Employees with 401(k) holdings in target-date funds seldom move out of them, even during tumultuous market swings, according to a new study from the Employee Benefit Research Institute (EBRI).
"Once [target-date funds] are used, they are very likely to continue to be used for a number of years afterward," EBRI said. "Consequently, the auto-enrollment of participants into [target-date funds] appears likely to stick, which means that the asset allocation within the [funds] is likely to be the asset allocation these participants will have while they remain in their 401(k) plan."
Target-date funds hold a portfolio of stocks and bonds designed to match the shifting risk tolerances of investors at different ages. A 2050 fund, for example, would tend to have a significant allocation to stocks because it's designed for younger investors who can afford to take on more risk. A 2015 fund, by contrast, would likely have a more conservative portfolio because it's designed for people reaching retirement age in 2015.
Target-date funds automatically adjust their investment risk to more conservative positions, making them "set and forget" choices for many investors. They have become increasingly popular default choices in many 401(k) plans, meaning employees who do not make a specific election decision for their 401(k) funds will have those funds placed in a target-date fund closest to their retirement age.
During the 2007-2008 market decline, many 2010 target-date funds experienced steep losses. Fund managers were criticized for having riskier holdings than many investors expected. Since then, some fund companies have developed more conservative profiles for their target-date funds. Most fund companies, however, have tried to explain to investors that longevity gains and longer retirements argue for maintaining large percentages of target-date funds in stocks even for older investors.
Despite the criticism of many target-date funds, they have continued to be popular core holdings in 401(k) accounts. The popularity of the funds has slowly risen, the EBRI study found. Its conclusions are based on records of more than 20 million 401(k) investors in more than 50,000 different employer plans. In 2007, nearly 39 percent of these investors were using target-date funds, EBRI said, and this percentage grew to 42.6 percent in 2008 and 43.2 percent in 2009.

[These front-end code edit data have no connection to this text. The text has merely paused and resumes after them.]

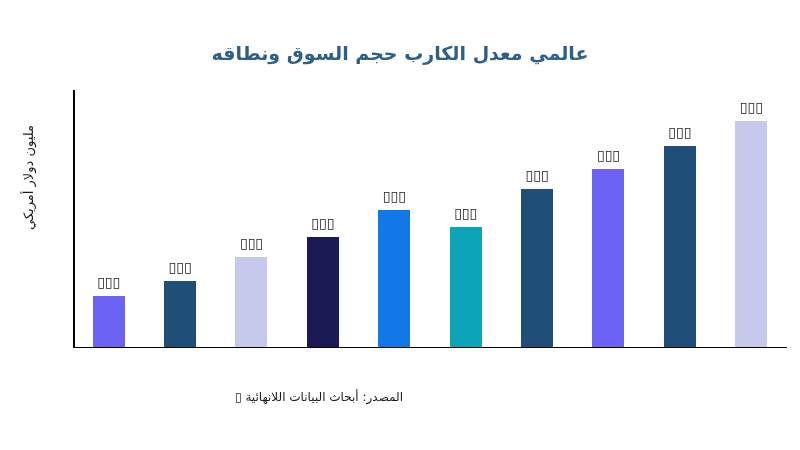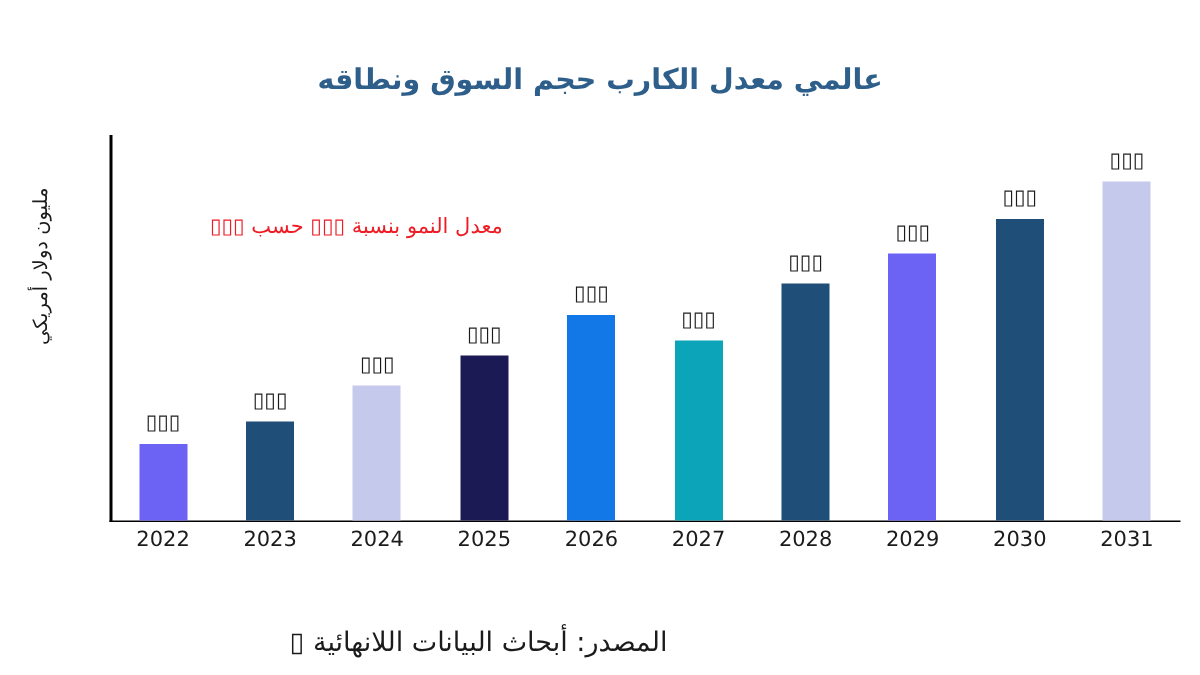"معدل النمو بنسبة ▯▯▯ حسب" div { html: <div>معدل النمو بنسبة ▯▯▯ حسب ▯▯▯</div> -> none }
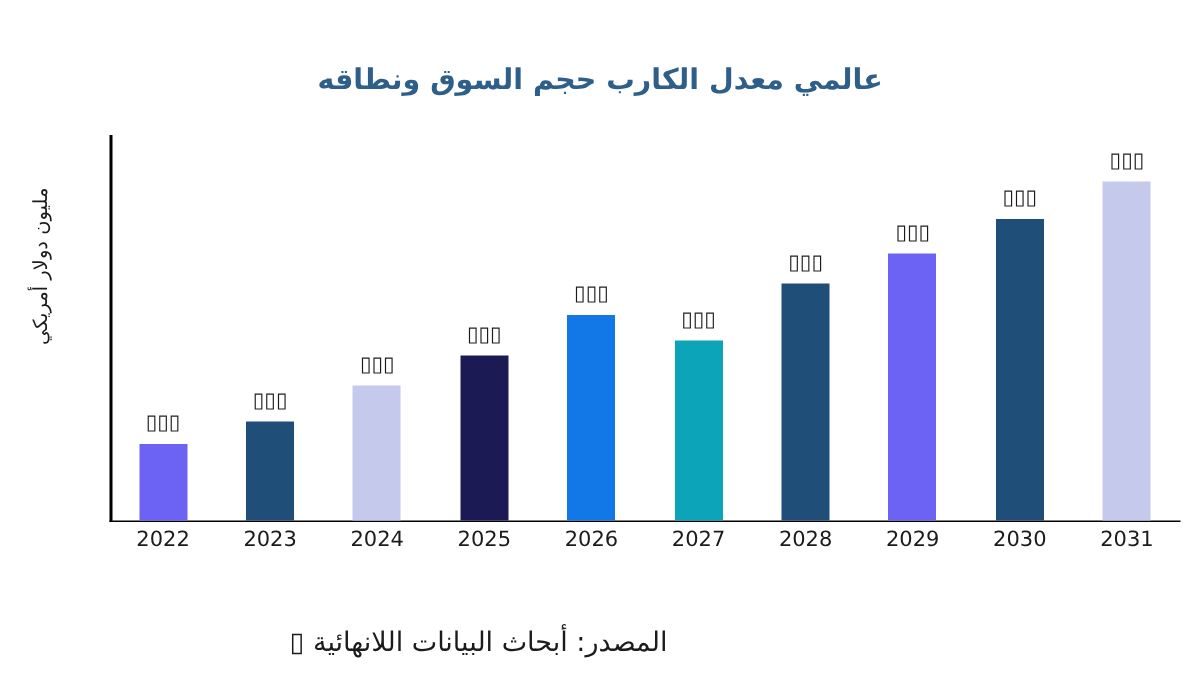"2022" div { html: <div> <div>2022</div> <div>2023</div> <div>2024</div> <div>2025</div> <div>2026</div> <div>2027</div> <div>2028</div> <div>2029</div> <div>2030</div> <div>2031</div> </div> -> none }
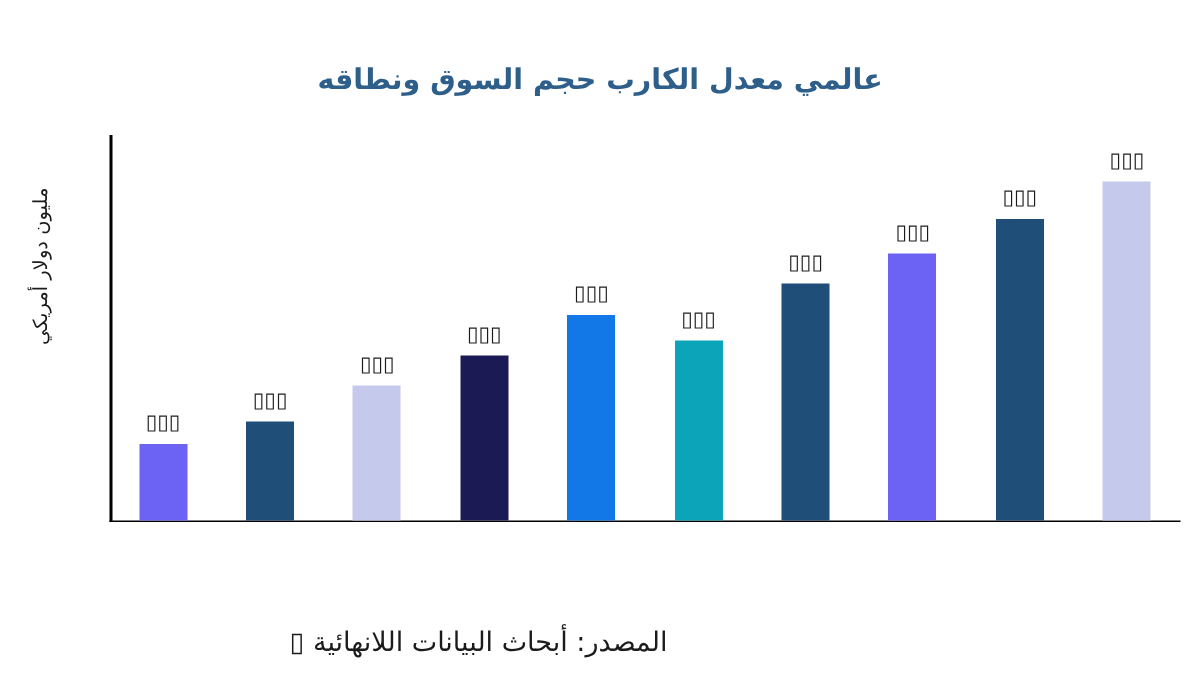"المصدر: أبحاث البيانات اللانهائية ▯" #source-note { font-size: 18px -> 12px; margin-top: 28px -> none }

As for investors who were automatically enrolled in target-date funds as a default 401(k) choice, nearly all of them stayed in the plans. Among 2007 auto-enrollees, EBRI said, "97.2 percent were still using [target-date funds] in 2008, and 95.7 percent used them in 2008 and 2009." Even among target-date fund investors who were not auto-enrollees, more than 90 percent continued to invest in the funds during the three-year period.
And for those who had all of their 401(k) invested in a target-date fund in 2007, EBRI said, 83 percent were still 100 percent invested in 2009, and another 13 percent had an average of more than 72 percent of their 401(k) in a target-date fund.
Older investors with more experience with 401(k)s and higher account balances were less likely to use target-date funds. "The percentage of participants in 2009 using [target-date funds] ranged from 57.7 percent for those with less than two years of [401(k)] tenure to 24.5 percent of those with 30 or more years of tenure. By account size, 55 percent with an account balance less than $5,000 were in [target-date funds] in 2009, compared with 30.4 percent of those with a balance of $200,000 or more."
While the funds have proven popular, investors should still carefully evaluate returns of the target-date funds offered in their retirement plans. Odds are, they won't have a broad choice of fund companies, but they still can choose from among different target periods offered by one company.
Despite having identical target dates, there is substantial variation in investment performance among funds. This reflects not only investment choices by fund managers, but also the funds' pre-set decision about the shifting mix of stocks and bonds each holds. This mix is commonly called a fund's "glide path." Even if investors are set to reach retirement age in, say, 2020, they may find the glide path of a fund company's 2015 or 2025 fund more aligned with the level of risk they prefer.
Ibbotson Associates, a unit of Morningstar, tracks the performance of 379 target funds with at least 12 months of performance data. These funds had assets of nearly $385 billion at the end of June. Ibbotson tracks performance across 13 series of target-date funds, from income funds designed for people who have already reached retirement age to funds dated 2055.
During the second quarter, returns within target categories varied by 2 to 3 percent for most categories. The best 2015 fund, for example, gained 1.7 percent during the quarter, while the worst declined by three-tenths of a percent.
The three largest companies providing target-date funds—Fidelity, Vanguard, and T. Rowe Price—continued to see strong growth, Ibbotson said. Among the 22 largest series of target-date funds tracked by the company, its highest ratings went to American Funds, J.P. Morgan, T. Rowe Price, and Vanguard. The two providers with the lowest ratings were AllianceBernstein and Oppenheimer.